Chopin C# Minor Prelude Essay

10/16/2020

Music Analysis

I found the comparison between a thriller movie and this piece interesting. When I taught

general music, I had the fourth-grade class come up with stories about the music and share it with the

class. That particular unit engaged the students very effectively, and made them think very creatively. It

causes you to connect two separate parts of your working brain to help you put the intangible feelings

you get from music into words. In that case, I find that exercise to be particularly useful. However, I still

asked the question of “would this be useful in my own performance practice?” while reading the essay.

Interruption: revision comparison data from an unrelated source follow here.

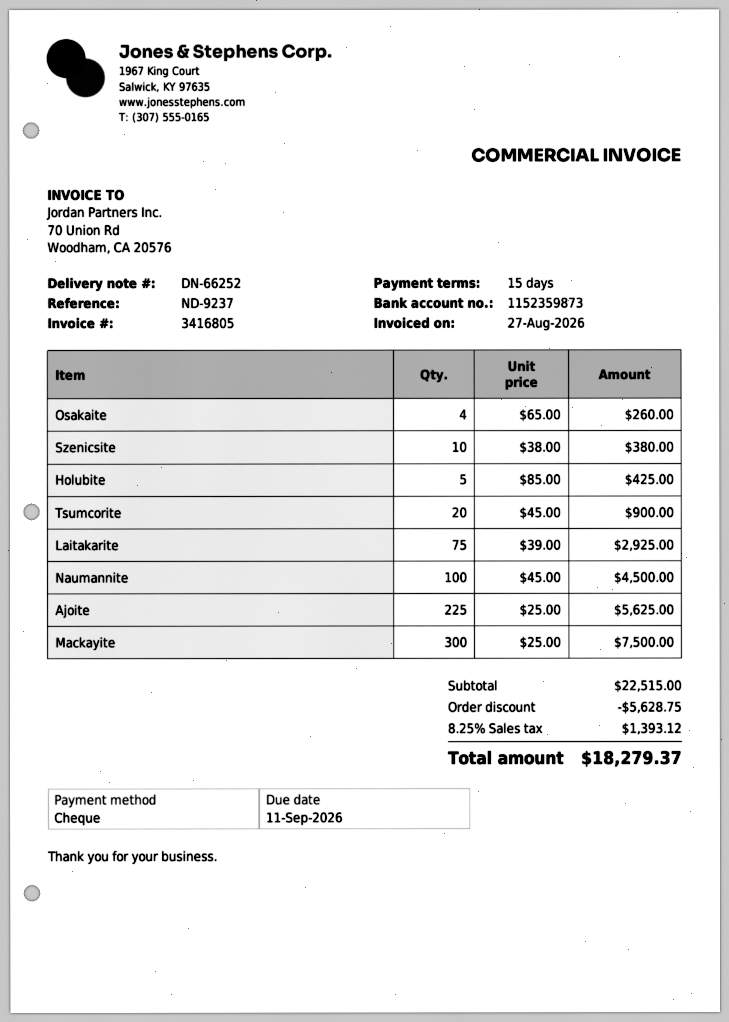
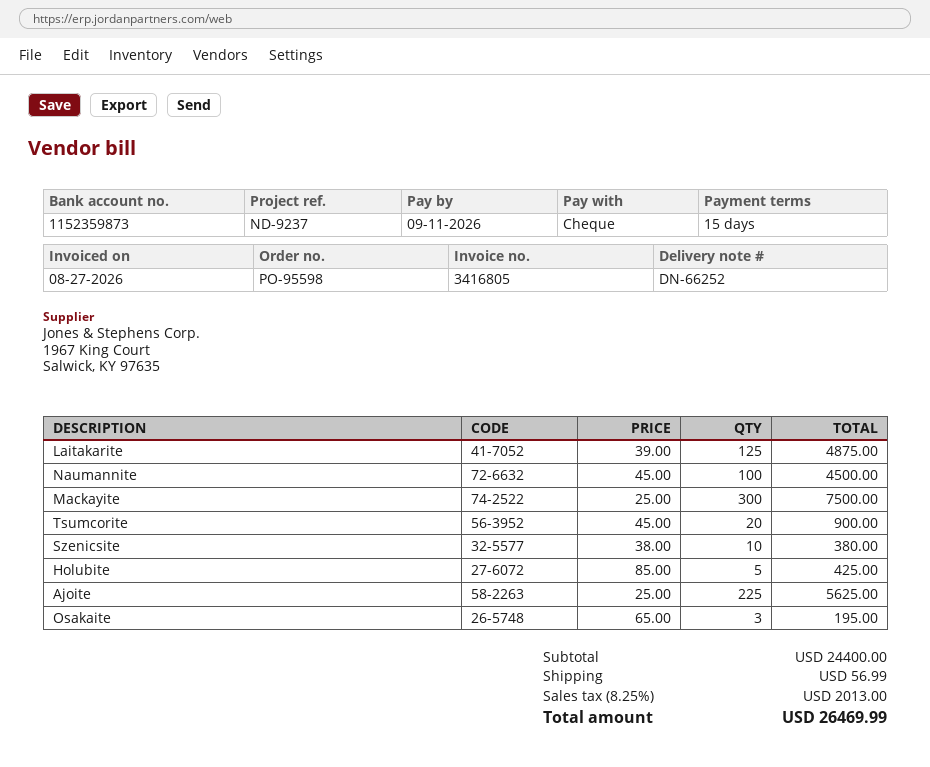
Osakaite: 4 x 65.00 = 260.00 -> 3 x 65.00 = 195.00
Laitakarite: 75 x 39.00 = 2925.00 -> 125 x 39.00 = 4875.00
subtotal: 22515.00 -> 24400.00
discount: 5628.75 -> none
shipping: none -> 56.99
tax: 8.25% = 1393.12 -> 8.25% = 2013.00
total: 18279.37 -> 26469.99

To me, the answer to this question evades a quick explanation. In my comments on the Perusall

document, I stated that the analysis of a piece based on another form of media (when the piece was not

based off of that media to begin with) may detract from the analysis of the piece. Because the analysis

focuses so much on this relationship, the analyzer might fail in making relationships that would be

considered a stretch (or just completely unfounded) or by missing different key elements of the piece.

While thinking about this topic in depth, I came to the conclusion that statement might be a bit

reductionist.

I still believe my point holds true for many scenarios. For example, a music major in their first

year attempting to find the connections between a piece and some movie would quite possibly (and

almost definitely) fall flat on their face when attempting to analyze in that manner. Certain elements of

the piece would almost certainly be misinterpreted to fit the student’s narrative. They would conjure up

scenarios in which the movie (or other form of media) and the piece align through faulty means.

However, when a qualified expert makes these connections, the result is far more compelling. This
becomes especially true when the author uses the comparison sparingly as an element of the analysis

rather than the entire premise.

There are also many other types of art besides movies that can make connections to music. For

example, the painting “The Scream” strongly evokes the memory of Shostakovich’s 8th string quartet.

There is also an incredible array of music literature based off of other art as well. A piece I am

particularly fond of is Ralph Vaughan Williams’ Linden Lea, a piece based off a William Barnes poem by

the same name. In this way, I feel like Vaughan Williams totally encapsulates the feeling of nature in fall.

The piece elicits the feeling of a chilly breeze while walking through the forest on the way to the local

tavern, with the fall colors in the trees and the forest floor covered with leaves while birds sing

overhead. If such a powerful connection can be made from a piece to a movie, why can’t the same type

of connection be made with a piece and a movie?

In my own performance practice, I find that it would be useful to compare specific moments in

the piece to other specific moments or parts of other art. In fact, a moment in one of the pieces I’m

working on was compared to the moment in the Lord of the Rings: The Return of the King where Gandalf

arrives with the eagles. While I do think this way of thinking may lead to the “pigeon holing” of certain

elements in a piece, I also think it helps us make connections to particular musical moments that might

escape us if we solely focused on traditional music analysis.